Start of DATA SHOWN
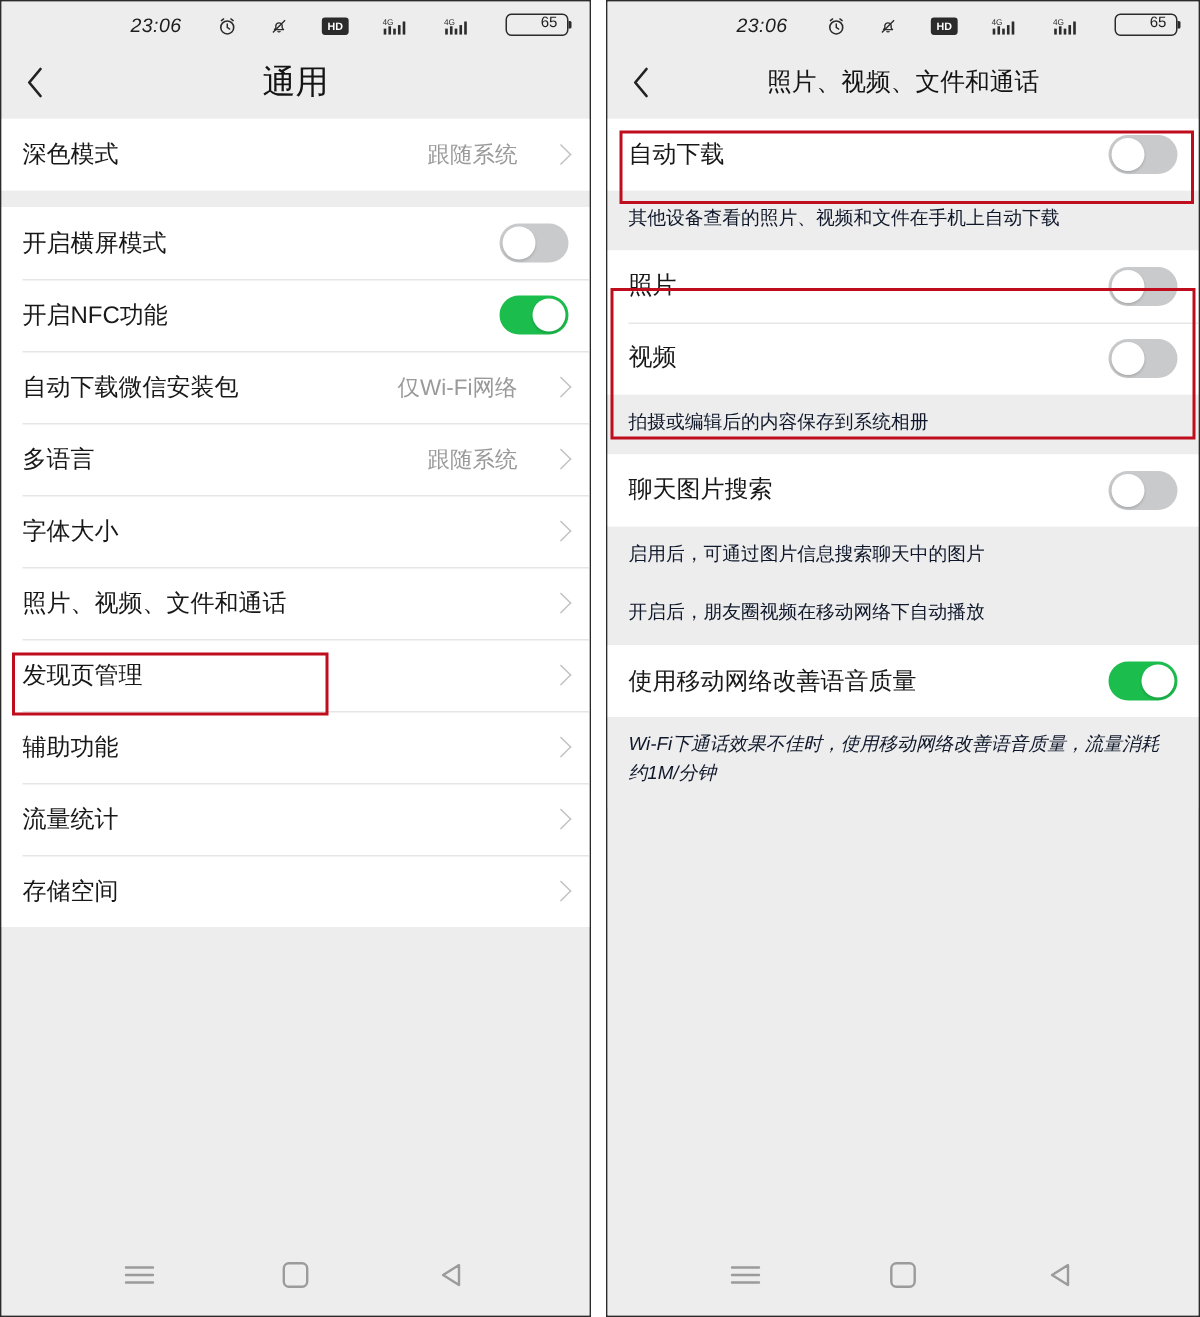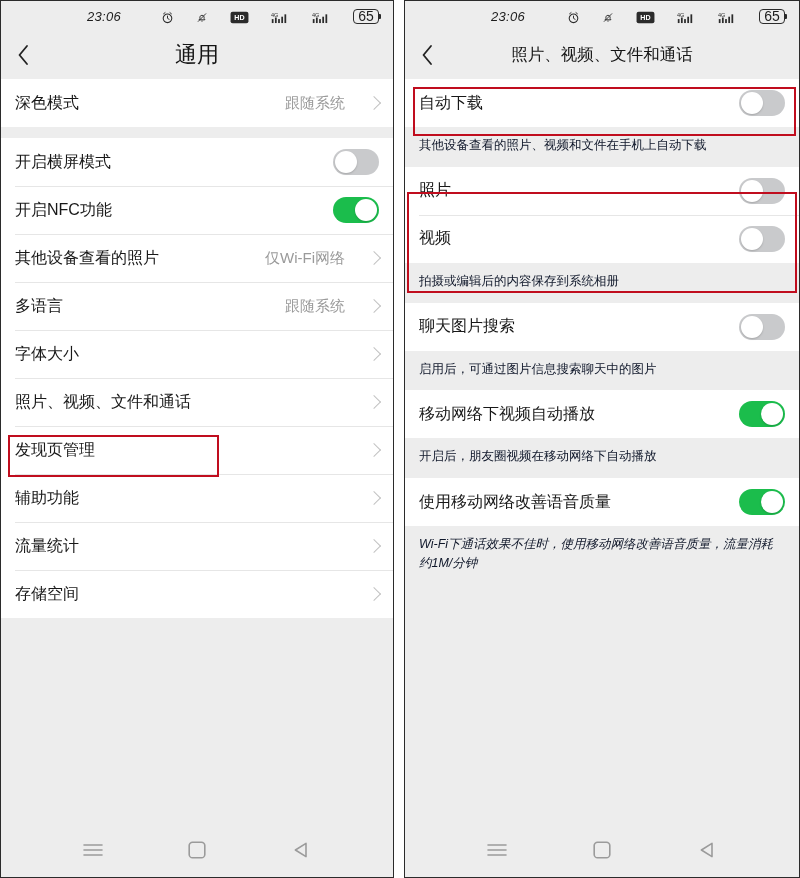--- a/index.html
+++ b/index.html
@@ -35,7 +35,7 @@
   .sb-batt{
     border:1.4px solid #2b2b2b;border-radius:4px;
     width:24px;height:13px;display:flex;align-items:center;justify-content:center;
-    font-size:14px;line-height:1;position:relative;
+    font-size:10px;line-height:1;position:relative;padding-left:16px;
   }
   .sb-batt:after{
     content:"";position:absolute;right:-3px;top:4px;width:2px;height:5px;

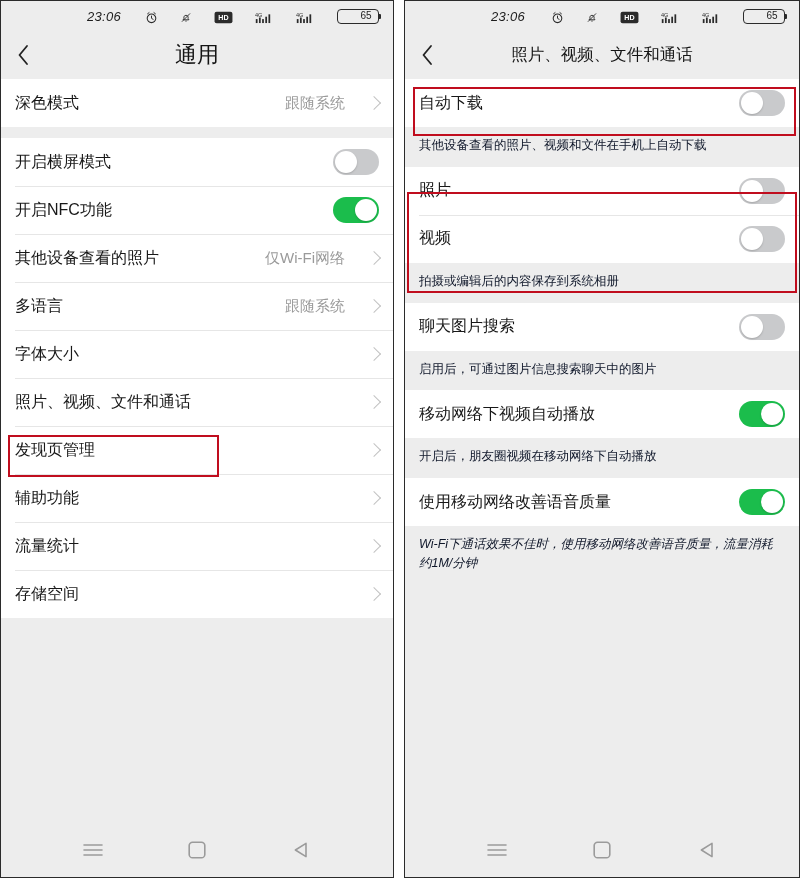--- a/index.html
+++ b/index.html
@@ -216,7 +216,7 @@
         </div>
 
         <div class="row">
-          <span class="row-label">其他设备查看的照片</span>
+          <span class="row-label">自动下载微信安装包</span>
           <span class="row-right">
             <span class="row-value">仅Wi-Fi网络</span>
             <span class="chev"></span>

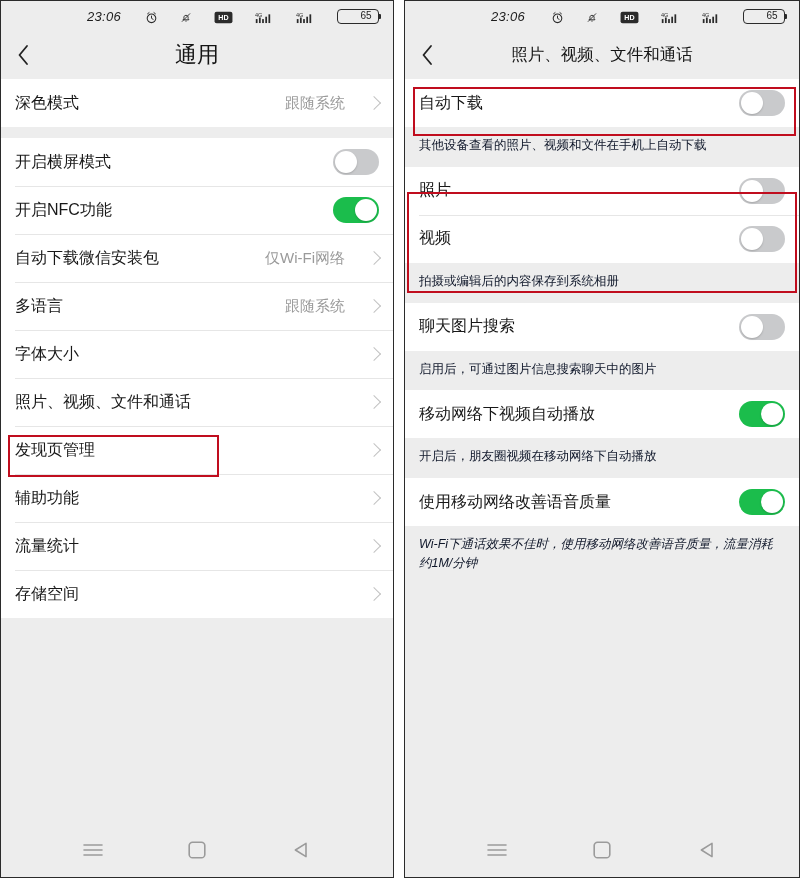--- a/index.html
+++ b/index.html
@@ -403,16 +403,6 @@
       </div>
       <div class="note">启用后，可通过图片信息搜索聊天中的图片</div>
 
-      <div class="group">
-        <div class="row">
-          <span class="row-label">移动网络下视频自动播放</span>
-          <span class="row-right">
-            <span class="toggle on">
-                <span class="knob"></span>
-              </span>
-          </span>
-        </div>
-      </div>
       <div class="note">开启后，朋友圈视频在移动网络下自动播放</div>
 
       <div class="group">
End of DATA SHOWN
Set down the entries word for word, omitting all pictures.

--- a/index.html
+++ b/index.html
@@ -35,7 +35,7 @@
   .sb-batt{
     border:1.4px solid #2b2b2b;border-radius:4px;
     width:24px;height:13px;display:flex;align-items:center;justify-content:center;
-    font-size:14px;line-height:1;position:relative;
+    font-size:10px;line-height:1;position:relative;padding-left:16px;
   }
   .sb-batt:after{
     content:"";position:absolute;right:-3px;top:4px;width:2px;height:5px;

--- a/index.html
+++ b/index.html
@@ -216,7 +216,7 @@
         </div>
 
         <div class="row">
-          <span class="row-label">其他设备查看的照片</span>
+          <span class="row-label">自动下载微信安装包</span>
           <span class="row-right">
             <span class="row-value">仅Wi-Fi网络</span>
             <span class="chev"></span>

--- a/index.html
+++ b/index.html
@@ -403,16 +403,6 @@
       </div>
       <div class="note">启用后，可通过图片信息搜索聊天中的图片</div>
 
-      <div class="group">
-        <div class="row">
-          <span class="row-label">移动网络下视频自动播放</span>
-          <span class="row-right">
-            <span class="toggle on">
-                <span class="knob"></span>
-              </span>
-          </span>
-        </div>
-      </div>
       <div class="note">开启后，朋友圈视频在移动网络下自动播放</div>
 
       <div class="group">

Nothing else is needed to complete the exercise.